The presentation, given at Microsoft’s North East Research and Development (NERD) Centre, began with Limor giving an introduction to open source hardware. She briefly outlined how designers share the ‘source code’ in the form of CAD and other design files, electronic circuit layouts and firmware/software essential to the functioning of any device.
With the explanations out of the way, Limor and Torrone ran through what they believed were the top 13 commercial companies in the space, all with revenues of approaching or
over $1million: Adafruit, Arduino, Bug Labs, Chumby, Dangerous Prototypes, DIY Drones, Evil Mad Scientist Labs, Liquidware, Makerbot, Maker Shed, Parallex, Solarbotics and
Like several of the other companies, Adafruit itself produces and sells a variety of component kits for both its own and other, third-party open source hardware projects. Sparkfun, the apparent market leader in this space, is reportedly hitting annual revenues of over $10million.
Many of the open source devices on offer are extremely basic and clearly aimed at the educational market and teaching new enthusiasts. However, companies like Makerbot and Evil Mad Scientist Labs both go as far as offering open source 3D printers. Meanwhile DIY Drones, a company co-founded by Chris Anderson, editor-in-chief of Wired magazine, does exactly what you might expect.
The current industry darling appears to be Arduino, which describes itself as a tool for making computers that can sense and control more of the physical world than your desktop computer. Based on a simple microcontroller board, Arduino is being used as the basis for an increasing number of more specialised open source hardware projects. The result is that the company behind the project has now shipped over 150, 000 units.

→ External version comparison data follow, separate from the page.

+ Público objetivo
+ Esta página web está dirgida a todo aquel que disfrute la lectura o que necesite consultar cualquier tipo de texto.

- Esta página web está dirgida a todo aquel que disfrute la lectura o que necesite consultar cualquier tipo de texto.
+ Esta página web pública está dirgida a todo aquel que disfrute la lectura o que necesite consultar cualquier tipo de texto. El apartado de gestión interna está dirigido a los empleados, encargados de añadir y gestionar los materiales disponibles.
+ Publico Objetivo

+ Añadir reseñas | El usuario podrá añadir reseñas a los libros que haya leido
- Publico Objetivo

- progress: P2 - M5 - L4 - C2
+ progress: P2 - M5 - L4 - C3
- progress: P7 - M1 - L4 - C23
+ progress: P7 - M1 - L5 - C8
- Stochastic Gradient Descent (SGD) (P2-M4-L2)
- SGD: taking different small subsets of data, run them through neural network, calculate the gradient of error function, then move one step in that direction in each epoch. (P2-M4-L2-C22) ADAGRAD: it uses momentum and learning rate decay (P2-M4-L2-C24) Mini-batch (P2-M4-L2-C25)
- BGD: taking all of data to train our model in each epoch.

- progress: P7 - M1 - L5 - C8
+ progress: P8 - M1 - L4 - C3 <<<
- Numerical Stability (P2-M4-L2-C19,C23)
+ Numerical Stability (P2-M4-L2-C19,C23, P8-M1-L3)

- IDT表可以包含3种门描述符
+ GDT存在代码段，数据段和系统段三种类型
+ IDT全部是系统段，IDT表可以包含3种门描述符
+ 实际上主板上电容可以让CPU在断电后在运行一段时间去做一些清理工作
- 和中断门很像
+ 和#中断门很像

Further proof that it is no longer just amateur fun and games: BugLabs, whose Lego-style, open hardware platform previously featured as our gadget of the month, has recently raised $16million in venture capital. According to reports in Business Week, the company is now doing business with Pitney Bowes, Sun Microsystems (now Oracle), Orange, Antenna Software and Human Rights Watch. In addition, the ‘Bug’ is also being used as a device prototyping platform by management consultants Accenture.